**Directions for this task:** Every record must be copied exactly, except that pictures are dropped.

Before and after images:
■ ■ ■ ■

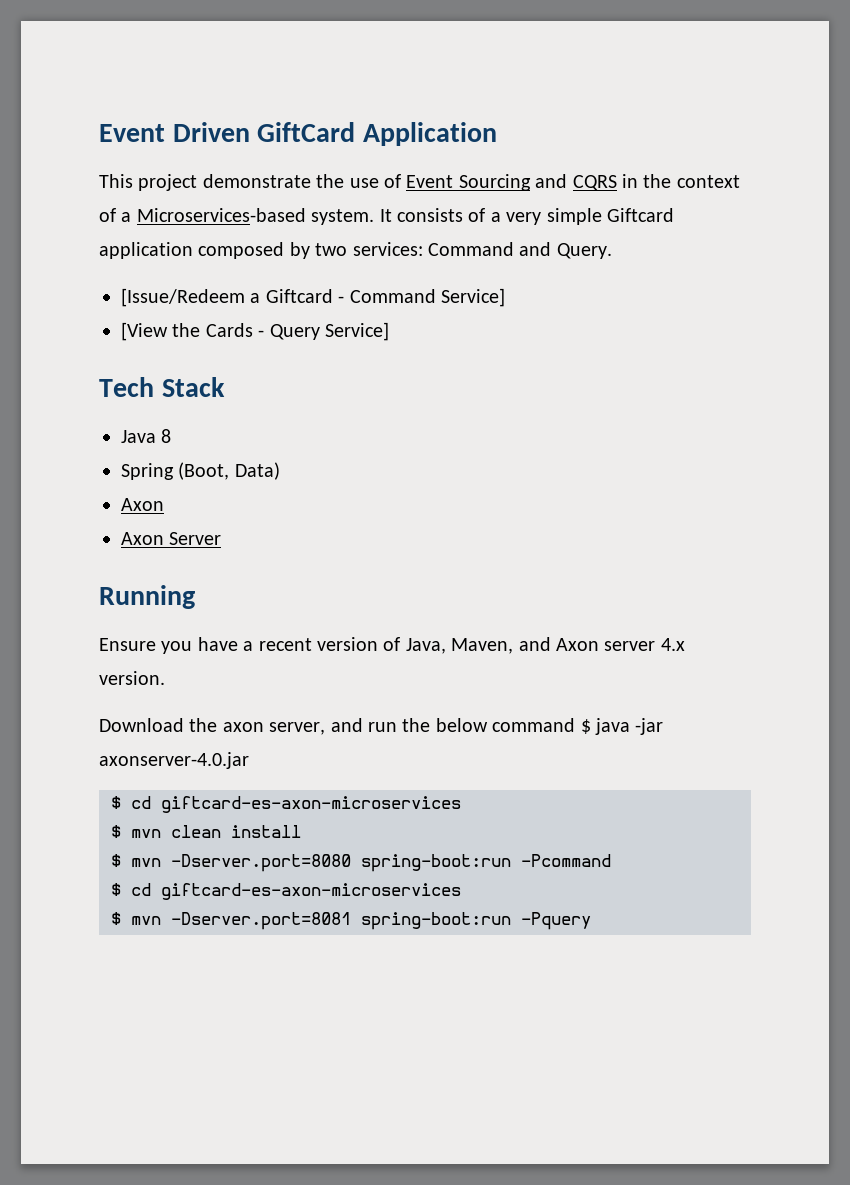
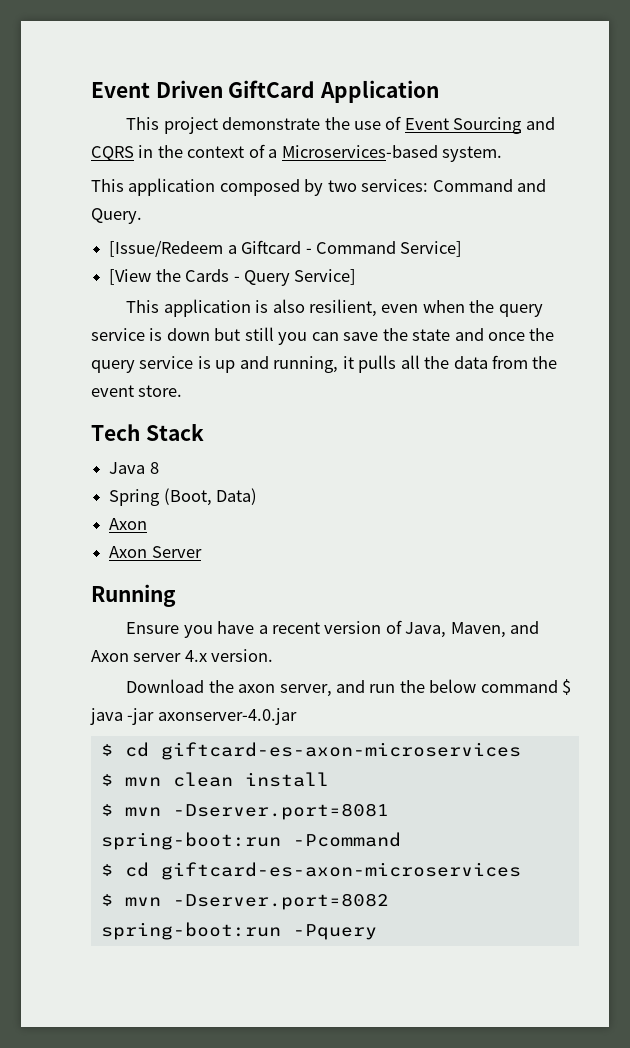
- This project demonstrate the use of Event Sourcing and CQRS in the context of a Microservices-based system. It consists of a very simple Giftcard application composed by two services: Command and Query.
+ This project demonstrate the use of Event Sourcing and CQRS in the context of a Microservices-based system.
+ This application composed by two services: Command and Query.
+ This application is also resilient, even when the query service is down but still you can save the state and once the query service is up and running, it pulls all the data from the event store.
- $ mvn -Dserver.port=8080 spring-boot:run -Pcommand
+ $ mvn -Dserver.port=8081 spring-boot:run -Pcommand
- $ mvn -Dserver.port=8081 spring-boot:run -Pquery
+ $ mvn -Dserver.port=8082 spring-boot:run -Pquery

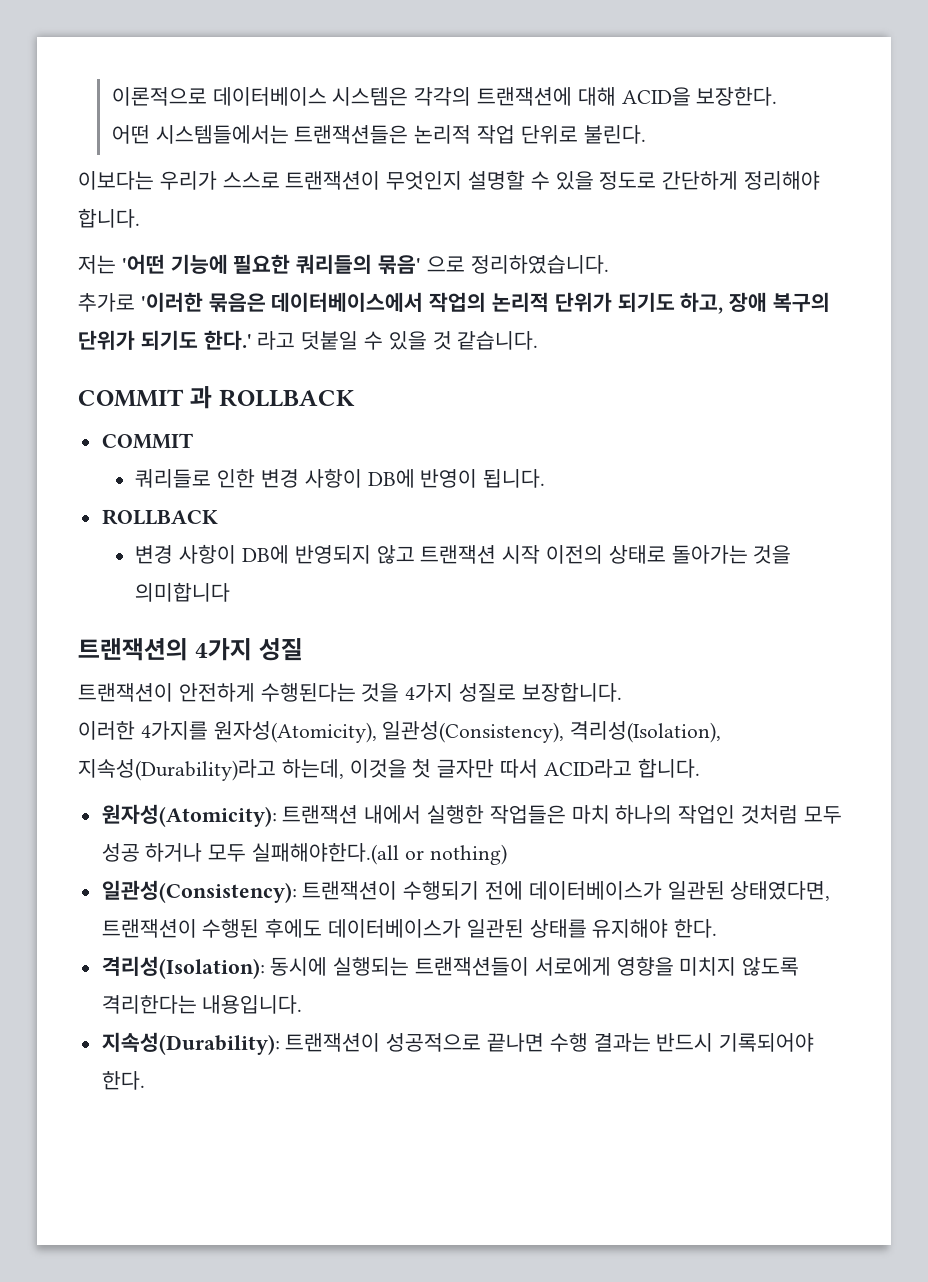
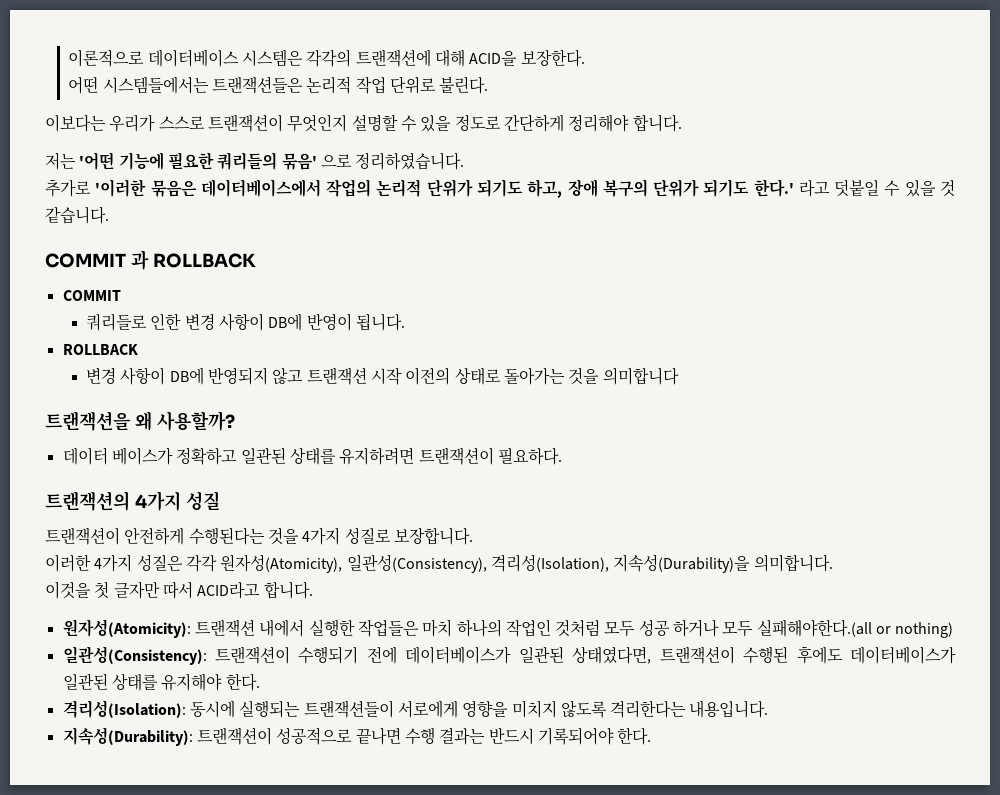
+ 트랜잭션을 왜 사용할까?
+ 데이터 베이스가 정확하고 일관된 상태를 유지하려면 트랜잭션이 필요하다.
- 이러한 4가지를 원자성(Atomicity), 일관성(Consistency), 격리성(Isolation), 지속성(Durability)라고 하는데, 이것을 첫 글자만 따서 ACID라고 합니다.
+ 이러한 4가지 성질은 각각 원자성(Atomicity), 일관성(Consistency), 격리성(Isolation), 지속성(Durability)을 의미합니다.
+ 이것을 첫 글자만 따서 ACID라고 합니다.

■ ■ ■ ■

**Written solution:**
- This project demonstrate the use of Event Sourcing and CQRS in the context of a Microservices-based system. It consists of a very simple Giftcard application composed by two services: Command and Query.
+ This project demonstrate the use of Event Sourcing and CQRS in the context of a Microservices-based system.
+ This application composed by two services: Command and Query.
+ This application is also resilient, even when the query service is down but still you can save the state and once the query service is up and running, it pulls all the data from the event store.
- $ mvn -Dserver.port=8080 spring-boot:run -Pcommand
+ $ mvn -Dserver.port=8081 spring-boot:run -Pcommand
- $ mvn -Dserver.port=8081 spring-boot:run -Pquery
+ $ mvn -Dserver.port=8082 spring-boot:run -Pquery

+ 트랜잭션을 왜 사용할까?
+ 데이터 베이스가 정확하고 일관된 상태를 유지하려면 트랜잭션이 필요하다.
- 이러한 4가지를 원자성(Atomicity), 일관성(Consistency), 격리성(Isolation), 지속성(Durability)라고 하는데, 이것을 첫 글자만 따서 ACID라고 합니다.
+ 이러한 4가지 성질은 각각 원자성(Atomicity), 일관성(Consistency), 격리성(Isolation), 지속성(Durability)을 의미합니다.
+ 이것을 첫 글자만 따서 ACID라고 합니다.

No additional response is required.